***** Data under study
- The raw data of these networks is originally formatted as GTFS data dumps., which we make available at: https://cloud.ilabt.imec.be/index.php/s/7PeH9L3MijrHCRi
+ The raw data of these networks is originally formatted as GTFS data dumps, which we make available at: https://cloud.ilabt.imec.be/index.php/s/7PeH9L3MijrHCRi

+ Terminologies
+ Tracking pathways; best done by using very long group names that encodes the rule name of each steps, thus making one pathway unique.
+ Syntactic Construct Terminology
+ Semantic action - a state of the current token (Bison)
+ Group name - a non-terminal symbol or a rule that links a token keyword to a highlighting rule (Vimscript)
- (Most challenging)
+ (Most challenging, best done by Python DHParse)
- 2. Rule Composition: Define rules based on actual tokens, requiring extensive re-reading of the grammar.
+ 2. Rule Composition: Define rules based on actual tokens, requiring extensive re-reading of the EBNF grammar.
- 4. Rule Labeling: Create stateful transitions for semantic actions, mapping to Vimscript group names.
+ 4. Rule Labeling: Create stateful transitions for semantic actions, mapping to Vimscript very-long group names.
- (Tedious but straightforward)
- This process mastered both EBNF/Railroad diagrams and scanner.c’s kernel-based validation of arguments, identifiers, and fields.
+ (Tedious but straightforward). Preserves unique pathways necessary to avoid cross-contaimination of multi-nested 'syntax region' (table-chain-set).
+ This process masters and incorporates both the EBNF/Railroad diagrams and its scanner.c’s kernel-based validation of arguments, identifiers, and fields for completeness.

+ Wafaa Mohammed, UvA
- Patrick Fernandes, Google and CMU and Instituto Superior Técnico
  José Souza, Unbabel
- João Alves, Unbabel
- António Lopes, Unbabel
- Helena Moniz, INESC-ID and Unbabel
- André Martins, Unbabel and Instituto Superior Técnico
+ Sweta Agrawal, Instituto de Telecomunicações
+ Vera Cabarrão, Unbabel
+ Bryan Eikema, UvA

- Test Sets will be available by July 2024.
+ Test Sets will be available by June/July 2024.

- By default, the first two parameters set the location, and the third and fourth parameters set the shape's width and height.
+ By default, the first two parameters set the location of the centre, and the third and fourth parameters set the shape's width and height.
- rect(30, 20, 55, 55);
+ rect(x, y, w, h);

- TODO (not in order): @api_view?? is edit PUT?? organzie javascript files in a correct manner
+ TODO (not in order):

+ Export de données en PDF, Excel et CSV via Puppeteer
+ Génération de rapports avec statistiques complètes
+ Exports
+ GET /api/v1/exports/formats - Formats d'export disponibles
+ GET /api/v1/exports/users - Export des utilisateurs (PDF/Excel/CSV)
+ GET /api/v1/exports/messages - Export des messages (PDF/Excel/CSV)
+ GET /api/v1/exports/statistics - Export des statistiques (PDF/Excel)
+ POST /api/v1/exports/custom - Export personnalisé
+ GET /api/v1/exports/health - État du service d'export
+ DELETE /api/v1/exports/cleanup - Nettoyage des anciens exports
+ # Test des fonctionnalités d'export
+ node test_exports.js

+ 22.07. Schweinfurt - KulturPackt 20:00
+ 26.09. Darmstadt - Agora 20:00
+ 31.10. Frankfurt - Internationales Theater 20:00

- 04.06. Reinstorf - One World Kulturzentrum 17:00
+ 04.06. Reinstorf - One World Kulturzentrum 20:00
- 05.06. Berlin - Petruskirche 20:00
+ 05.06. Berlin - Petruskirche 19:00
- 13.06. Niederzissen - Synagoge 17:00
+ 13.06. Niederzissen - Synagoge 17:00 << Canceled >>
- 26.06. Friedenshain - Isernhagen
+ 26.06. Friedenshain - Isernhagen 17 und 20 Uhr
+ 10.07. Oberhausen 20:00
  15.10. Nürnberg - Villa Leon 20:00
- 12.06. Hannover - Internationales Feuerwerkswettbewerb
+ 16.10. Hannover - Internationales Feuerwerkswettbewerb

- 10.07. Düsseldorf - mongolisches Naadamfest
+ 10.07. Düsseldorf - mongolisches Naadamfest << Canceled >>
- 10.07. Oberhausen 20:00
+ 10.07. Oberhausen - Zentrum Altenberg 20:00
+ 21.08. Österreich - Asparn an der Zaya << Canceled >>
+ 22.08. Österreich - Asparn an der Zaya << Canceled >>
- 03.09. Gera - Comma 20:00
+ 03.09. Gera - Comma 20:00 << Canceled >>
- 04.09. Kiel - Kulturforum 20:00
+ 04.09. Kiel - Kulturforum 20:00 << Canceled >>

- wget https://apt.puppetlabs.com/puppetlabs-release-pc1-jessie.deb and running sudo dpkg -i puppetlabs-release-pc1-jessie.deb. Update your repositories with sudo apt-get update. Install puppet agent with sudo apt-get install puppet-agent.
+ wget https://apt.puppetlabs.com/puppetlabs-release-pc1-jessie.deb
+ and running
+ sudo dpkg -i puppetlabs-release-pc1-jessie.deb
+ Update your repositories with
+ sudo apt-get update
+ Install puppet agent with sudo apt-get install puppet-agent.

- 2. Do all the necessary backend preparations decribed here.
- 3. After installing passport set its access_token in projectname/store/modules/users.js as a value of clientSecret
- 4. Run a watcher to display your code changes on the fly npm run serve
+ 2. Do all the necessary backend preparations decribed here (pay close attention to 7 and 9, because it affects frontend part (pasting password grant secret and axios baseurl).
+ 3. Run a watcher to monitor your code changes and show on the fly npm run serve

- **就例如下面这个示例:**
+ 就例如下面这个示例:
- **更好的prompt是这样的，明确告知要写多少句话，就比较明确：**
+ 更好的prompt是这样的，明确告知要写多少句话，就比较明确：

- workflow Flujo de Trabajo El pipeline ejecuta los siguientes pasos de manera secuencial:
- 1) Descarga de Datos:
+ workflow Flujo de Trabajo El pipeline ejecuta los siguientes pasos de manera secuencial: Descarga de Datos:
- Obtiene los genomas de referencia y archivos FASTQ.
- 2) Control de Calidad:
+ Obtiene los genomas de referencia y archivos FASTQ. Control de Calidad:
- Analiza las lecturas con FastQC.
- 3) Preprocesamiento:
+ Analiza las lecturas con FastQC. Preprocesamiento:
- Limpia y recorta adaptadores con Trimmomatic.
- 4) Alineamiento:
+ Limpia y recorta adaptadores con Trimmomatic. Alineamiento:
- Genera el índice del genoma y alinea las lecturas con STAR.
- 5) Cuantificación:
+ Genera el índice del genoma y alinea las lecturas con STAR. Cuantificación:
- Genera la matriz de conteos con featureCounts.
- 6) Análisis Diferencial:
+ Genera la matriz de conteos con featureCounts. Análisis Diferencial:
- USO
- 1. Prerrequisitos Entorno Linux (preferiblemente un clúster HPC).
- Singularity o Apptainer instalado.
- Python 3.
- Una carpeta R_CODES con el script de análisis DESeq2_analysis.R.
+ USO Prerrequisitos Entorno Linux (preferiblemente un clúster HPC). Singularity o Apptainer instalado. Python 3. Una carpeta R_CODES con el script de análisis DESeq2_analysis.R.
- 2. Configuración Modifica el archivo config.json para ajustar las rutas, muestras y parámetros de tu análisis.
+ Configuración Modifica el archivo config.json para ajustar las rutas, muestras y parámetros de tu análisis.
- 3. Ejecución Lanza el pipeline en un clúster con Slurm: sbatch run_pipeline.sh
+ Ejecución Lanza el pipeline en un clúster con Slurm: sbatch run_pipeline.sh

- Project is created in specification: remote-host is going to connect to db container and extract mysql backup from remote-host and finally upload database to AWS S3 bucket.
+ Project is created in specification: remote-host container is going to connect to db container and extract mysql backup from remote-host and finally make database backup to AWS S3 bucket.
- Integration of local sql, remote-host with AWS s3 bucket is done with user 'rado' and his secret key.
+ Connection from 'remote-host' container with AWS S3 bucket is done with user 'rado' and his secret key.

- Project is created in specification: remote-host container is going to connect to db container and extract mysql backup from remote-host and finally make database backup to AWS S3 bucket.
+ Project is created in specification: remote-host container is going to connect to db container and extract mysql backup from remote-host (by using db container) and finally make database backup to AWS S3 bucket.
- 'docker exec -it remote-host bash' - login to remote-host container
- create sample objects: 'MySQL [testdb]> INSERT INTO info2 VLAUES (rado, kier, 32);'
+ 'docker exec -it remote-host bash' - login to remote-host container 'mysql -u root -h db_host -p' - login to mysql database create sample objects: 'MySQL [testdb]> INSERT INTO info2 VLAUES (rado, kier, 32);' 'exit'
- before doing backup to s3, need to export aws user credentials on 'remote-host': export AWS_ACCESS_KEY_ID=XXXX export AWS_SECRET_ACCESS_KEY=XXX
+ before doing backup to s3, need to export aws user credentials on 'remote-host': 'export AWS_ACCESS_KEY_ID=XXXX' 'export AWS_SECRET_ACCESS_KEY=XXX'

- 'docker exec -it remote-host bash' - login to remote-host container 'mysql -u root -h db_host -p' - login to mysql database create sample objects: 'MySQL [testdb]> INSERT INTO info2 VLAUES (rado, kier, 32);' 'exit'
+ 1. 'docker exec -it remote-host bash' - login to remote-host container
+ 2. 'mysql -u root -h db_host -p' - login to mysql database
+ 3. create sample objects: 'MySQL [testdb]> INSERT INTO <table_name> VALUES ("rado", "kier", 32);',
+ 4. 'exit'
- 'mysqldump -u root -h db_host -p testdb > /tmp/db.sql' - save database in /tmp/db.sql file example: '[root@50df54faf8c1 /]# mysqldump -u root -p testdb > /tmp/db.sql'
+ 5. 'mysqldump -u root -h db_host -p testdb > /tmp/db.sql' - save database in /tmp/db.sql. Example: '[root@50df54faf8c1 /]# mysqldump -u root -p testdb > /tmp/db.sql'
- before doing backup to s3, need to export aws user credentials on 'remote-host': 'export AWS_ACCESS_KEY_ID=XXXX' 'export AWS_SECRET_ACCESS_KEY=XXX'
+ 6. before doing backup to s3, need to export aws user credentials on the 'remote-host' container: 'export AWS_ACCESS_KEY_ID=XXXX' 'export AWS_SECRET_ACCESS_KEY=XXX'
**********
Task description:
Which of the lines in the material carry the string "extensive"? Pull them out.

Solution below:
- 2. Rule Composition: Define rules based on actual tokens, requiring extensive re-reading of the grammar.
+ 2. Rule Composition: Define rules based on actual tokens, requiring extensive re-reading of the EBNF grammar.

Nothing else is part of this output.